I Have Heard of a Land
by Joyce Carol Thomas

Drawing upon her own family history, National Book Award winner Joyce Carol Thomas has crafted an unforgettable anthem to these brave and determned people from America's past. Richly illustrated by Coretta Scott King Award honoree Floyd Cooper, I Have Heard of a Land is a glorious tribute to the Afrian-American pioneer spirit. National Book Award­winning author Joyce Carol Thomas draws on family history for this lyrical account of America's little-known past.
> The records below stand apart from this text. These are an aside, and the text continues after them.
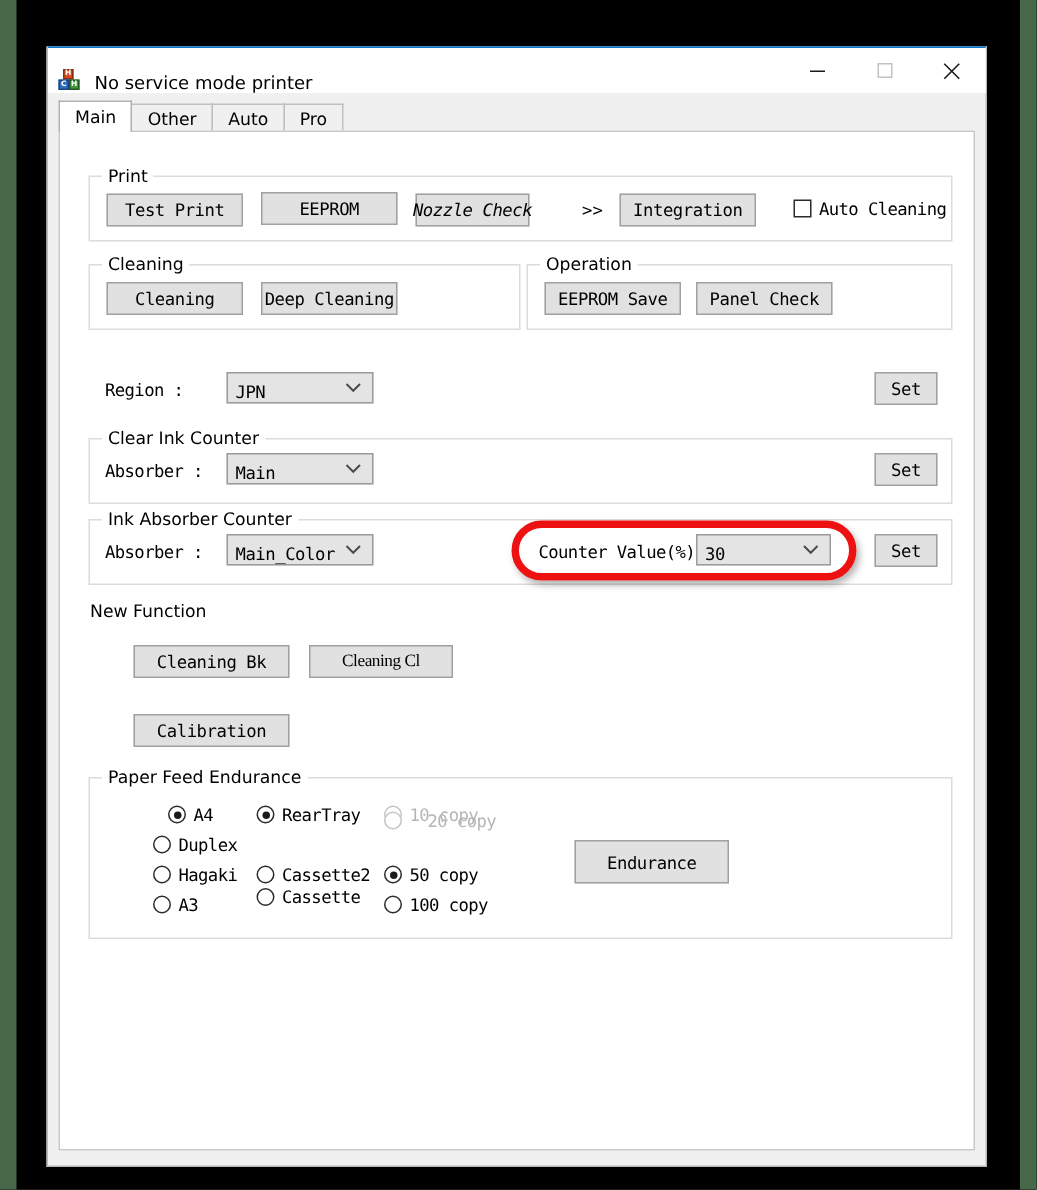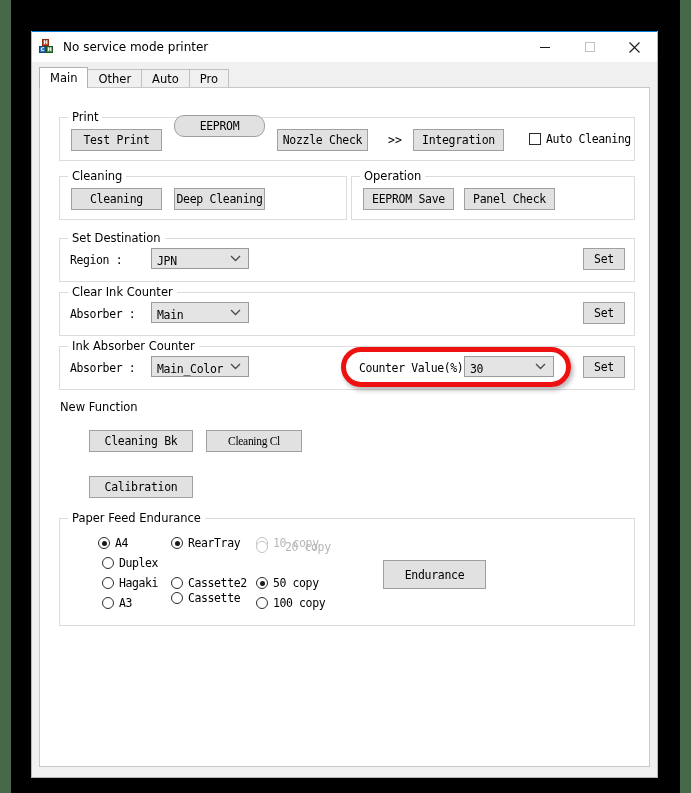--- a/index.html
+++ b/index.html
@@ -37,7 +37,7 @@
     height: 30px;
     background: #ffffff;
     display: flex;
-    align-items: center;
+    align-items: flex-end;
   }
   #app-icon {
     width: 16px; height: 16px;

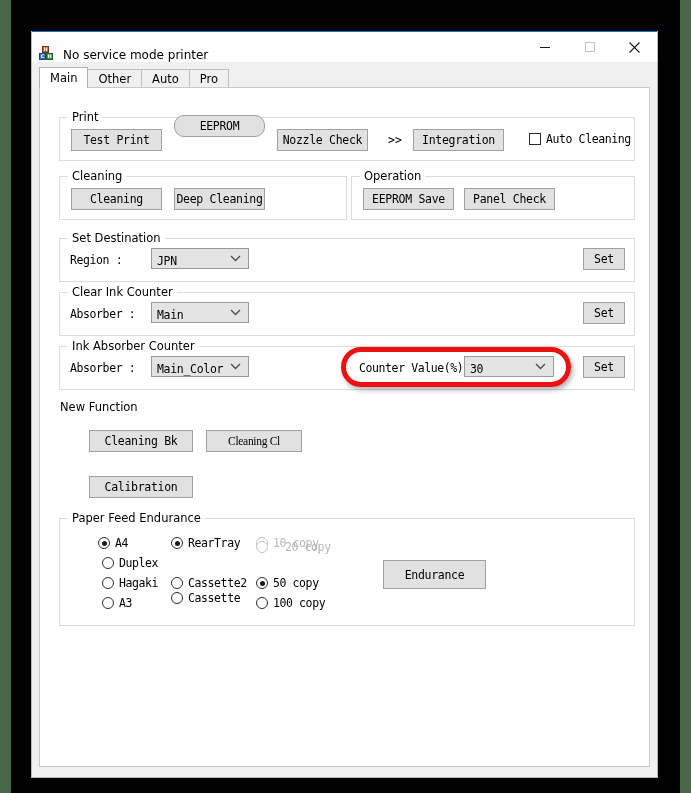--- a/index.html
+++ b/index.html
@@ -281,7 +281,7 @@
       <div class="legend">Print</div>
     </div>
     <div class="btn" style="left:31px; top:41px; width:91px;">Test Print</div>
-    <div class="btn" style="left:134px; top:27px; width:91px;border-radius:10px;">EEPROM</div>
+    <div class="btn" style="left:134px; top:40px; width:91px;">EEPROM</div>
     <div class="btn" style="left:237px; top:41px; width:91px;">Nozzle Check</div>
     <div class="plainlabel" style="left:348px; top:45px; font-family:'DejaVu Sans Mono', monospace;">&gt;&gt;</div>
     <div class="btn" style="left:373px; top:41px; width:91px;">Integration</div>

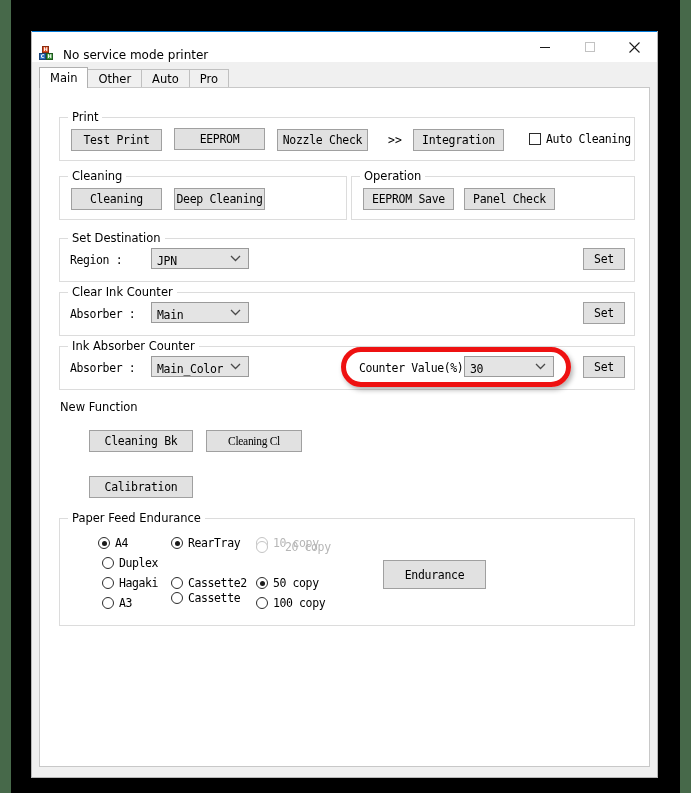--- a/index.html
+++ b/index.html
@@ -282,7 +282,7 @@
     </div>
     <div class="btn" style="left:31px; top:41px; width:91px;">Test Print</div>
     <div class="btn" style="left:134px; top:40px; width:91px;">EEPROM</div>
-    <div class="btn" style="left:237px; top:41px; width:91px;">Nozzle Check</div>
+    <div class="btn" style="left:237px; top:41px; width:76px;font-style:italic;">Nozzle Check</div>
     <div class="plainlabel" style="left:348px; top:45px; font-family:'DejaVu Sans Mono', monospace;">&gt;&gt;</div>
     <div class="btn" style="left:373px; top:41px; width:91px;">Integration</div>
     <div class="checkrow" style="left:489px; top:44px;">

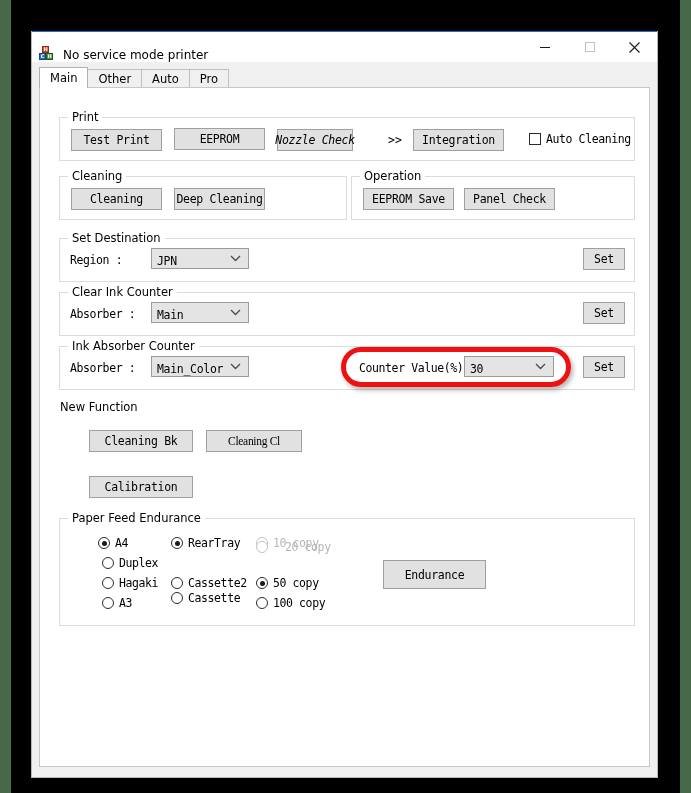--- a/index.html
+++ b/index.html
@@ -302,9 +302,6 @@
     <div class="btn" style="left:323px; top:100px; width:91px;">EEPROM Save</div>
     <div class="btn" style="left:424px; top:100px; width:91px;">Panel Check</div>
 
-    <div class="group" style="left:19px; top:150px; width:576px; height:44px;">
-      <div class="legend">Set Destination</div>
-    </div>
     <div class="plainlabel" style="left:30px; top:165px; font-family:'DejaVu Sans Mono', monospace; letter-spacing:-0.4px;">Region :</div>
     <div class="combo" style="left:111px; top:160px; width:98px;">
       <span>JPN</span>

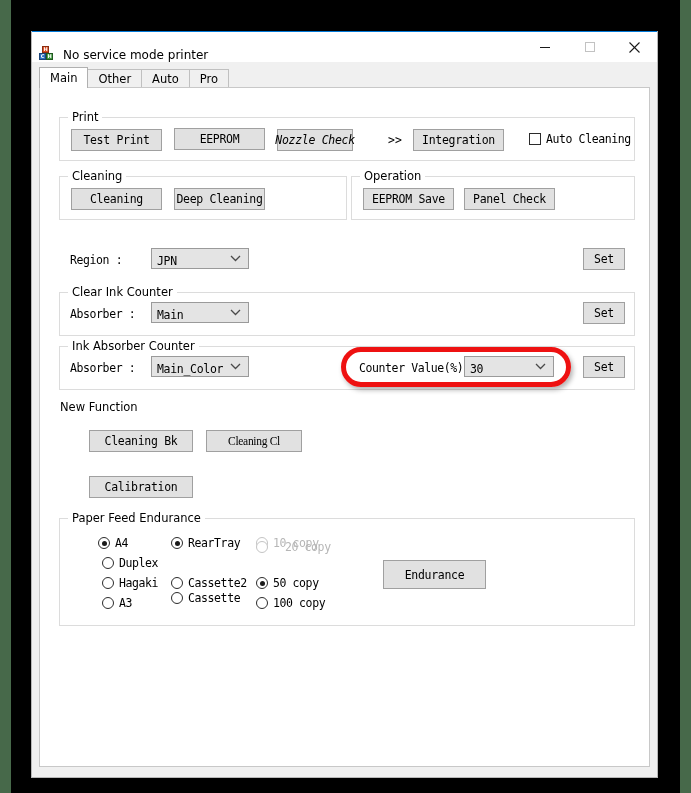--- a/index.html
+++ b/index.html
@@ -361,7 +361,7 @@
       <div class="legend">Paper Feed Endurance</div>
     </div>
 
-    <div class="radiorow" style="left:58px; top:448px;">
+    <div class="radiorow" style="left:72px; top:448px;">
       <span class="rad on"></span>
       <span>A4</span>
     </div>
In the late 1880s, thousands of pioneers, many African Americans newly freed from slavery, raced to the Oklahoma Territory. Here all one needed to stake a claim was hope and courage'and the determination to journey west. Richly illustrated by Coretta Scott King Award Honor­recipient Floyd Cooper and complete with an author's endnote, I Have Heard of a Land commemorates the strength of the African-American pioneers. It is a hymn to liberty and unity, an ode to a land where what can be dreamed can be accomplished.
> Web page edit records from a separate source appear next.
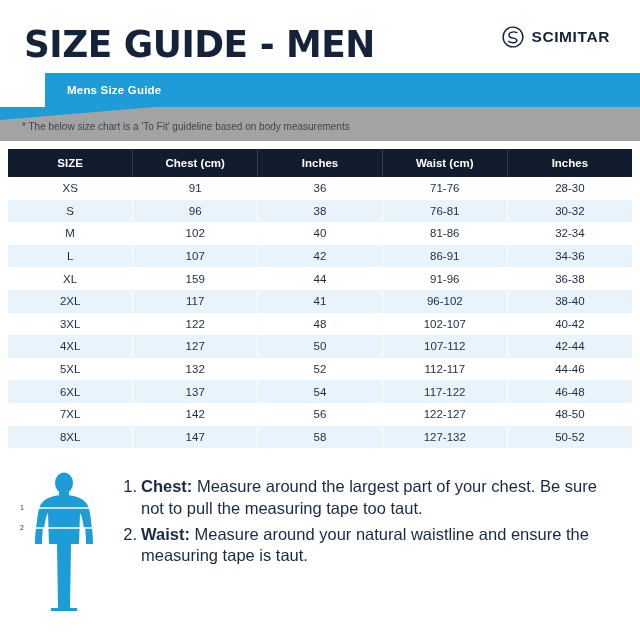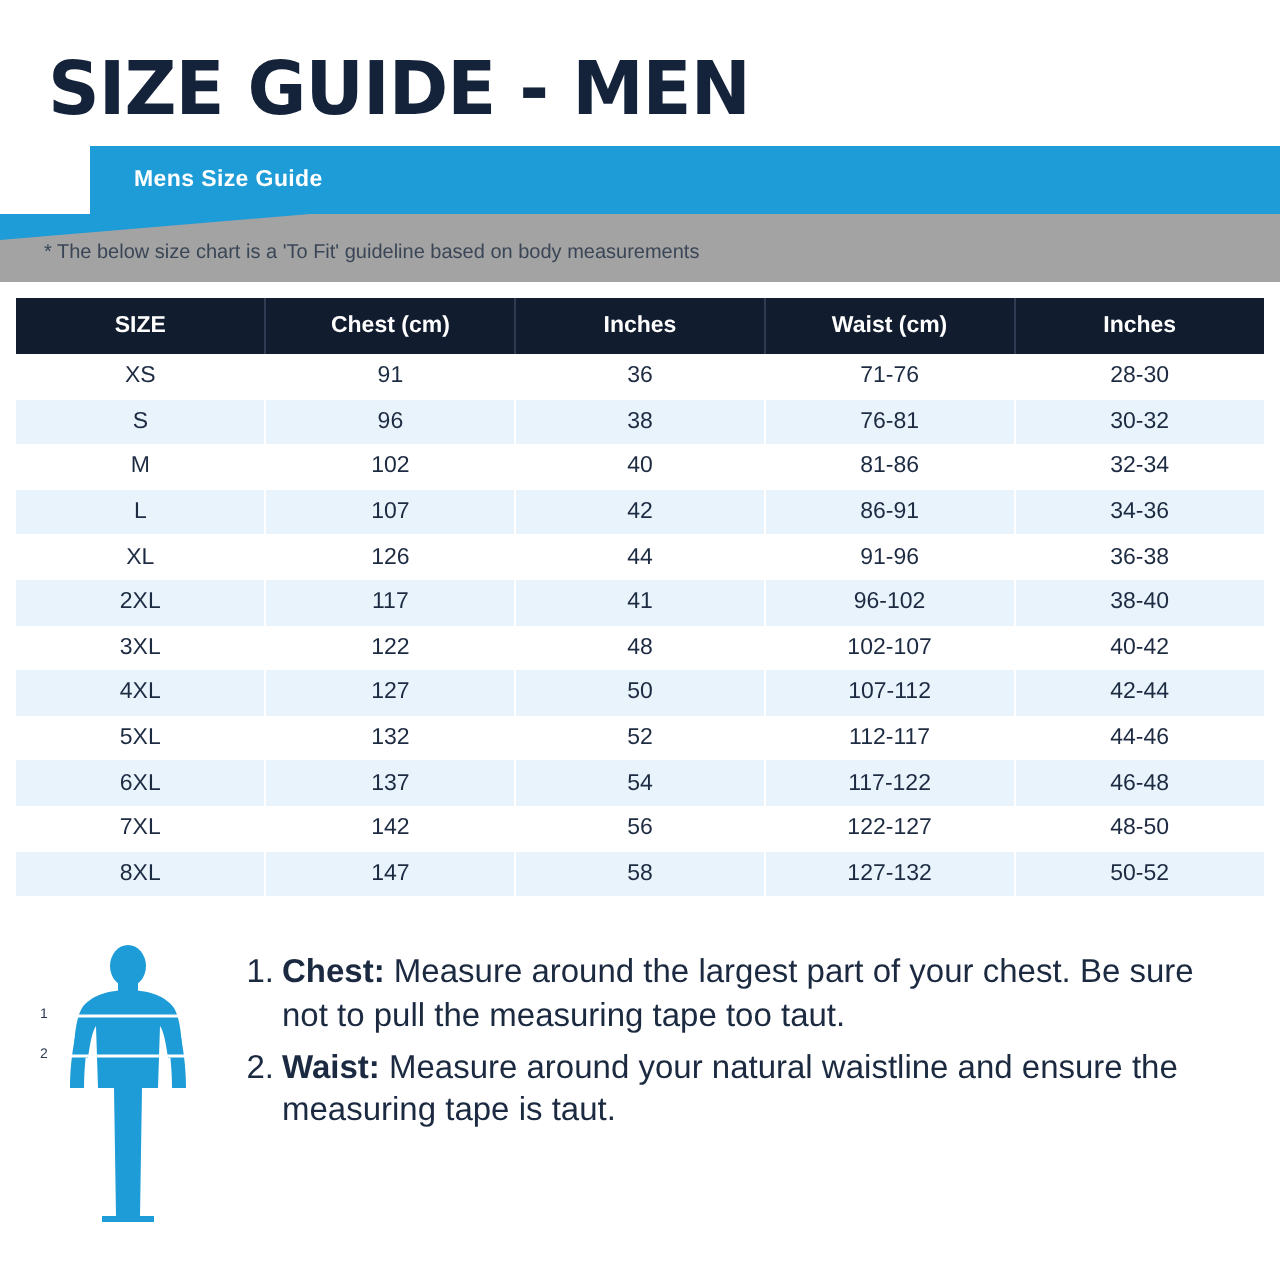--- a/index.html
+++ b/index.html
@@ -189,6 +189,15 @@
 
   <div class="header">
     <div class="title">SIZE GUIDE - MEN</div>
+    <div class="brand">
+      <span class="brand-mark">
+        <svg viewBox="0 0 40 40" width="22" height="22" aria-hidden="true">
+          <circle cx="20" cy="20" r="18" fill="none" stroke="#14233a" stroke-width="2.6"></circle>
+          <path d="M27 12 C20 9, 11 12, 13 18 C15 24, 27 20, 27 26 C27 31, 18 32, 12 28" fill="none" stroke="#14233a" stroke-width="2.6" stroke-linecap="round"></path>
+        </svg>
+      </span>
+      <span class="brand-name">SCIMITAR</span>
+    </div>
   </div>
 
   <div class="banner">

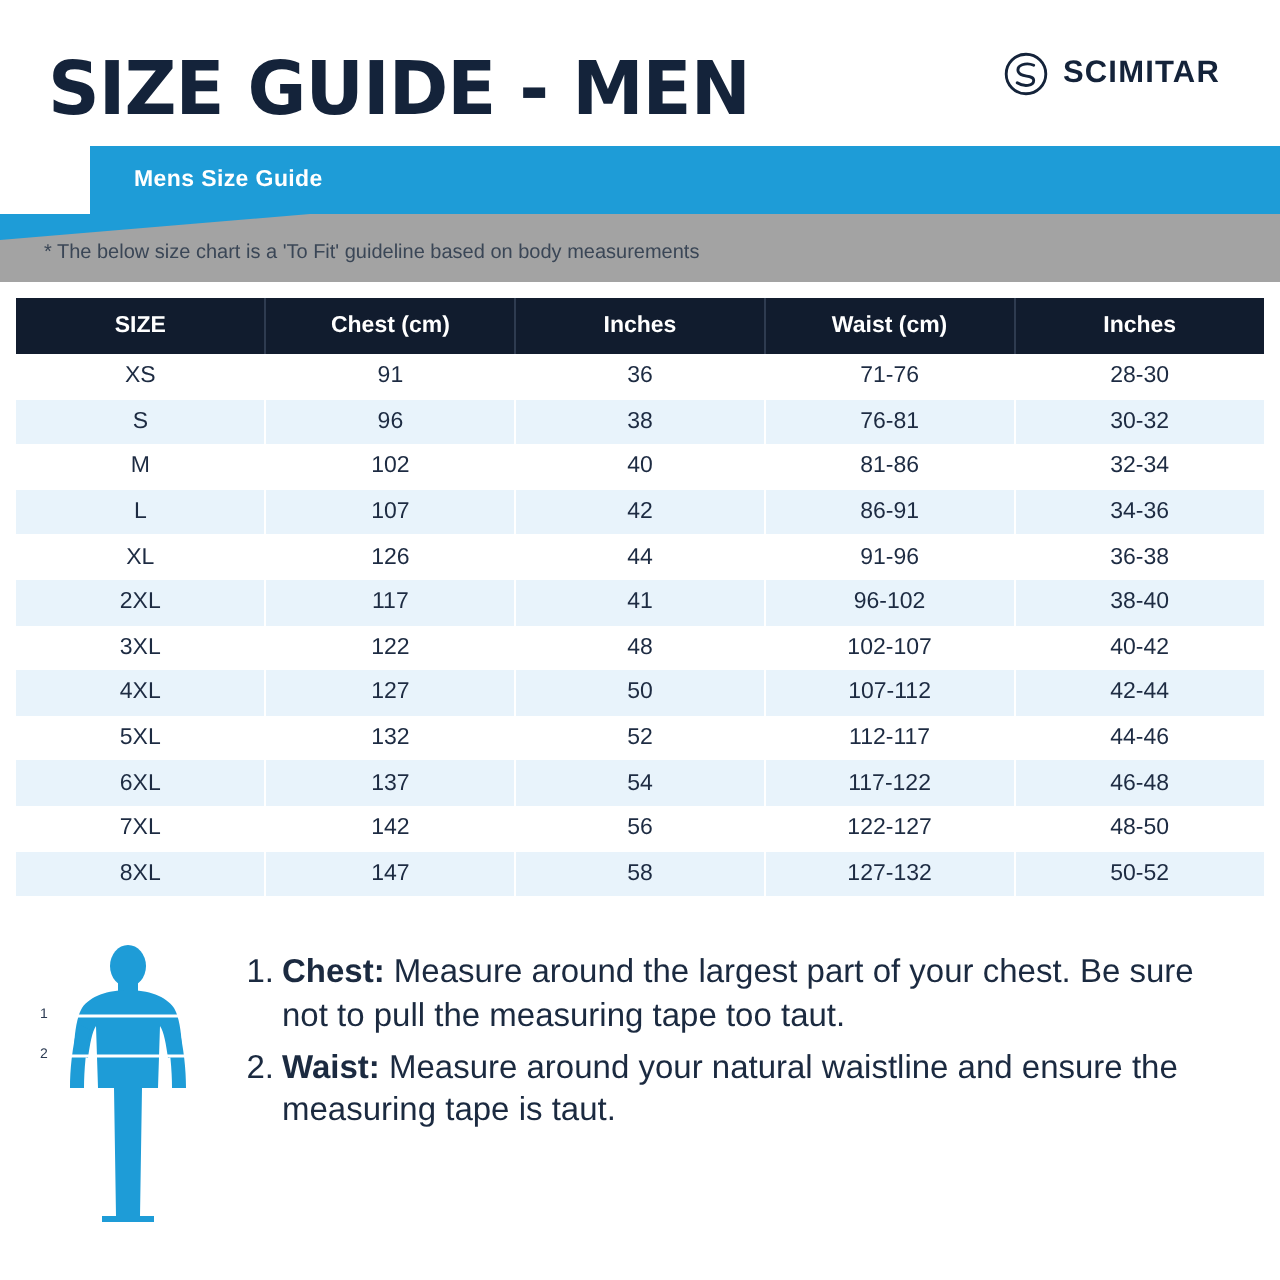--- a/index.html
+++ b/index.html
@@ -250,7 +250,7 @@
         </tr>
         <tr class="odd">
           <td>XL</td>
-          <td>126</td>
+          <td>159</td>
           <td>44</td>
           <td>91-96</td>
           <td>36-38</td>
Questions for Further Thought

  1. Joyce experienced prejudice when she was a young girl growing up in Ponca City, Oklahoma. How do explain her devotion to our state now?
  2. Do you think that growing up in a big family influenced Joyce as a writer?
  3. What personal qualities seem to make Joyce a poet?
  4. In her poetry collection I Have Heard of a Land, which is set in Oklahoma, Joyce writes, “I have heard of a land where the imagination has no fences.” What kind of fences do you think she means?
  5. Joyce always says that that she thinks of the characters in her novels and her poems as real people. How would that make her a better writer?
  6. What did you learn about Joyce from this interview?
  7. If you could ask Joyce one more question, what would it be?

Try This

Compare Joyce’s use of the word fences with Robert Frost’s use of the term in “Mending Wall.” Then write a line using the word yourself.